A note from Liz Everly: Welcome to the new Friday “Mixer,” where Lady Smut is bringing you fresh voices. It’s only fitting that “Kel” a frequent commenter on the blog start off the the party. Please welcome Kel, who always has an interesting observation to our posts.
When people find out that I read and write fanfiction, they always want to know why. They ask with a variety of leading questions, but always with a sort of furtive interest.
“Why do you do it. Is it bad? Is it good? Is it… naughty?”
I’m never sure what they’re really asking.
Fanfiction is at the heart “What If”. It’s the fan’s emotional connection to original material not being met in a certain way, which is probably why it’s mostly associated with relationships that don’t occur in the original material. The most iconic fanfiction, and the place that it probably started is “Kirk/Spock”.
This is called “Slash,”originally because the paired character names were written with the slash character between them. It later came to mean a romantic relationship between characters of the same gender, and over the years a variety of other terms were coined and adopted by the fan communities as other media joined in the fun. Anime added a range of Japanese terms which are used across the fanfic community; “yuri” for female-female relationships, “yaoi” for male-male. The community adopted “citrus” as a term for explicit sexual content with “lemon” being the most commonly used.
The wide acceptance of the internet and youth of the general community allows for young authors to write as well, and text-like slang has become de rigeur as well.

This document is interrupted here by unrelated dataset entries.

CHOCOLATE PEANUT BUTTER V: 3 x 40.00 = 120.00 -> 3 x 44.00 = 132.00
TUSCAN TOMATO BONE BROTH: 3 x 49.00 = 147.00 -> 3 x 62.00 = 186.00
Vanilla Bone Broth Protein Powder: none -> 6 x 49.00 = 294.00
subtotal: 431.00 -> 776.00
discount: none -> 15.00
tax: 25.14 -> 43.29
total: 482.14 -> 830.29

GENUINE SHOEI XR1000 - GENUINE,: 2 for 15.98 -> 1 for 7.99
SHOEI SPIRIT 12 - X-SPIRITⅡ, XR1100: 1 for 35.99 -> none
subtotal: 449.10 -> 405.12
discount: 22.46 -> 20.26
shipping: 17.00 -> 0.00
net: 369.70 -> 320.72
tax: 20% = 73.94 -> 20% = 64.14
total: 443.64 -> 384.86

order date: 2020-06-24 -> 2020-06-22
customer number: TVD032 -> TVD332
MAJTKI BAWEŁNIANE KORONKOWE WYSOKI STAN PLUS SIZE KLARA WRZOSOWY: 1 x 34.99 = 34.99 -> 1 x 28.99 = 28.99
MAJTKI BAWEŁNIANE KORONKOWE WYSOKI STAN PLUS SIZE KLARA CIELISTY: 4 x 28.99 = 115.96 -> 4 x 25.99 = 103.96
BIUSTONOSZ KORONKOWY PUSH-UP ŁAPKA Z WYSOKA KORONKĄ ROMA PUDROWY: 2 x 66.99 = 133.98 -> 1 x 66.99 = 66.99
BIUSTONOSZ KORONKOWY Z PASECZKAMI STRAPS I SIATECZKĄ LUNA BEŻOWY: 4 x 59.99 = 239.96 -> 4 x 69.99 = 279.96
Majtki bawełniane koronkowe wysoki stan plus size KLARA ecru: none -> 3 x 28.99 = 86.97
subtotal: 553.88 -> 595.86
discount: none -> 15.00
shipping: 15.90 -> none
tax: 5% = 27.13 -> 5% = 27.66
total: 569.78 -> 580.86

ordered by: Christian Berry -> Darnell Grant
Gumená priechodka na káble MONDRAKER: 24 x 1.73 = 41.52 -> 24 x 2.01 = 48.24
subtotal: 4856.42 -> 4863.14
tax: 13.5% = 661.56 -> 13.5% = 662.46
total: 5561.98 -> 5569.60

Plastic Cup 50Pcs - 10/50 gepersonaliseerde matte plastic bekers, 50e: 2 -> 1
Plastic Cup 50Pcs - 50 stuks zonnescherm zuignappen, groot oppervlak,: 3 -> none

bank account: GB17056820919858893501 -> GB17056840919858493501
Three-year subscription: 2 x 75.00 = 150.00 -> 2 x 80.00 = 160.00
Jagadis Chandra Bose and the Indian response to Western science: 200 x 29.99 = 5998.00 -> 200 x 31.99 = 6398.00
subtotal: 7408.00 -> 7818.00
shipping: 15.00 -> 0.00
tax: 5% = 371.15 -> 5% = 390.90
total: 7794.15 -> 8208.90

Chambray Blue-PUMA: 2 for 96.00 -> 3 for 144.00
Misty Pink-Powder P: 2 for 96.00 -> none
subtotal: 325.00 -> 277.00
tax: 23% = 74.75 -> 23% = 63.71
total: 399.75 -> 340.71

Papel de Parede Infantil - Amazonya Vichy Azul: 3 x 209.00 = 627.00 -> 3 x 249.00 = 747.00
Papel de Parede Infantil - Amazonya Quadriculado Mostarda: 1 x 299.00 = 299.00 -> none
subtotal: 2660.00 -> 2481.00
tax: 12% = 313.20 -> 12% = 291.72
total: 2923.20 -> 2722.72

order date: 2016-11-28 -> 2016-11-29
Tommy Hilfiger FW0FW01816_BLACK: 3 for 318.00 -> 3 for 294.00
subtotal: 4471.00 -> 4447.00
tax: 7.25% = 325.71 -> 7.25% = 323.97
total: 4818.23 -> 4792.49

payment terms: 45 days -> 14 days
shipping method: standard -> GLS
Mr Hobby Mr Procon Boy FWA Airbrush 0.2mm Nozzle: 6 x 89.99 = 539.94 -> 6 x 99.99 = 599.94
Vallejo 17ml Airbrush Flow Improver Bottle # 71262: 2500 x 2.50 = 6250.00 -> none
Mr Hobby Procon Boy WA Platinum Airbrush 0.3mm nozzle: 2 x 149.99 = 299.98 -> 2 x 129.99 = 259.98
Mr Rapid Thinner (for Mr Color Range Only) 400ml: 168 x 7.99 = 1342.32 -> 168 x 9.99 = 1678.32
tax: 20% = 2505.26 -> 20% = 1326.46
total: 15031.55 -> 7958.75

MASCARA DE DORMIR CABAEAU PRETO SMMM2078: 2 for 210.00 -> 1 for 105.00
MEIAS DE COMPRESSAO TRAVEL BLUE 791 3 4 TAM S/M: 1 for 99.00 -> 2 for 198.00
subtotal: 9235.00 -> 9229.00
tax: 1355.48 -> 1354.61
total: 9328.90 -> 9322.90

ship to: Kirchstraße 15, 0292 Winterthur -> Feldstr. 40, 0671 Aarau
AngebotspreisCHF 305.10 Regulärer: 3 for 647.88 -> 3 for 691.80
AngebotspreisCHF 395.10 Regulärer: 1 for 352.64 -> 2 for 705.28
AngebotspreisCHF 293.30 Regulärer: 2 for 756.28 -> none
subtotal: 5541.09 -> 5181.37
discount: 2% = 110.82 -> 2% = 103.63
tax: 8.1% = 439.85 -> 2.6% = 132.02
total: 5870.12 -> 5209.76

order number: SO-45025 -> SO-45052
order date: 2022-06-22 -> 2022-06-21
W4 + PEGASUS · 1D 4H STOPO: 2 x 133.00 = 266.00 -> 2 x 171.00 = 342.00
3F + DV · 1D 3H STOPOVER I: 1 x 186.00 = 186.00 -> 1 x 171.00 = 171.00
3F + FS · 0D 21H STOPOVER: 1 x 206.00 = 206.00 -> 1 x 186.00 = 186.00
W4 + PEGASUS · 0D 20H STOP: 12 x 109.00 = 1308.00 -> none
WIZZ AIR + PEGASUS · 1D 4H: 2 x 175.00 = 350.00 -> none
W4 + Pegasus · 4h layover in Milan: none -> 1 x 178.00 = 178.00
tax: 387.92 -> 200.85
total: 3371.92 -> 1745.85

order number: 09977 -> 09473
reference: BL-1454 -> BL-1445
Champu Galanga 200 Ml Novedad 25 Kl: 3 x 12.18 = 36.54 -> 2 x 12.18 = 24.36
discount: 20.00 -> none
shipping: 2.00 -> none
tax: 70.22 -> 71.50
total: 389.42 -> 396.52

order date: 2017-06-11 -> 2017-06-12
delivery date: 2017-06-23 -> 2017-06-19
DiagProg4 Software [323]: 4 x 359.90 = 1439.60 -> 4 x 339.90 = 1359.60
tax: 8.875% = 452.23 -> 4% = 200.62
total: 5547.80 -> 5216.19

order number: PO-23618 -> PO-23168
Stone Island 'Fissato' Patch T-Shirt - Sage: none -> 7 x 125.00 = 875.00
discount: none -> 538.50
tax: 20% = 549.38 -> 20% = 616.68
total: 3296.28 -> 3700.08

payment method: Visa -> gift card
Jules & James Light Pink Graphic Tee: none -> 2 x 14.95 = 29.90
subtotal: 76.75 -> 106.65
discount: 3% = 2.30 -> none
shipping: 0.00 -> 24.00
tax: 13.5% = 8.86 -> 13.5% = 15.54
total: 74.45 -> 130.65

The absolute most common is “OTP” or “One True Pairing”, and the arguments among fans (or “fen” as participants are sometimes called) can become quite heated. Think back to Twilight and the shirts for Team Edward or Team Jacob… and then expand it out to people across the internet and imagine “Team Ron” and “Team Harry” and “Team Luna” and “Team DeathEater”… well, you get the idea.
But fanfiction isn’t all sex or self-inserts… sometimes it’s the unanswered questions. Why did this character do this. Why didn’t that happen. What would happen if…
And then a fan picks up a pen, or a paintbrush, or their keyboard and something new happens.
Bio: Kel has been involved in a mad love affaire with words for a few decades now, and has worked as a copy editor and published a few short works in fan magazines under a pseudonym. She decided long ago that she like words enough never want to write for a living, and simply enjoys dabbling.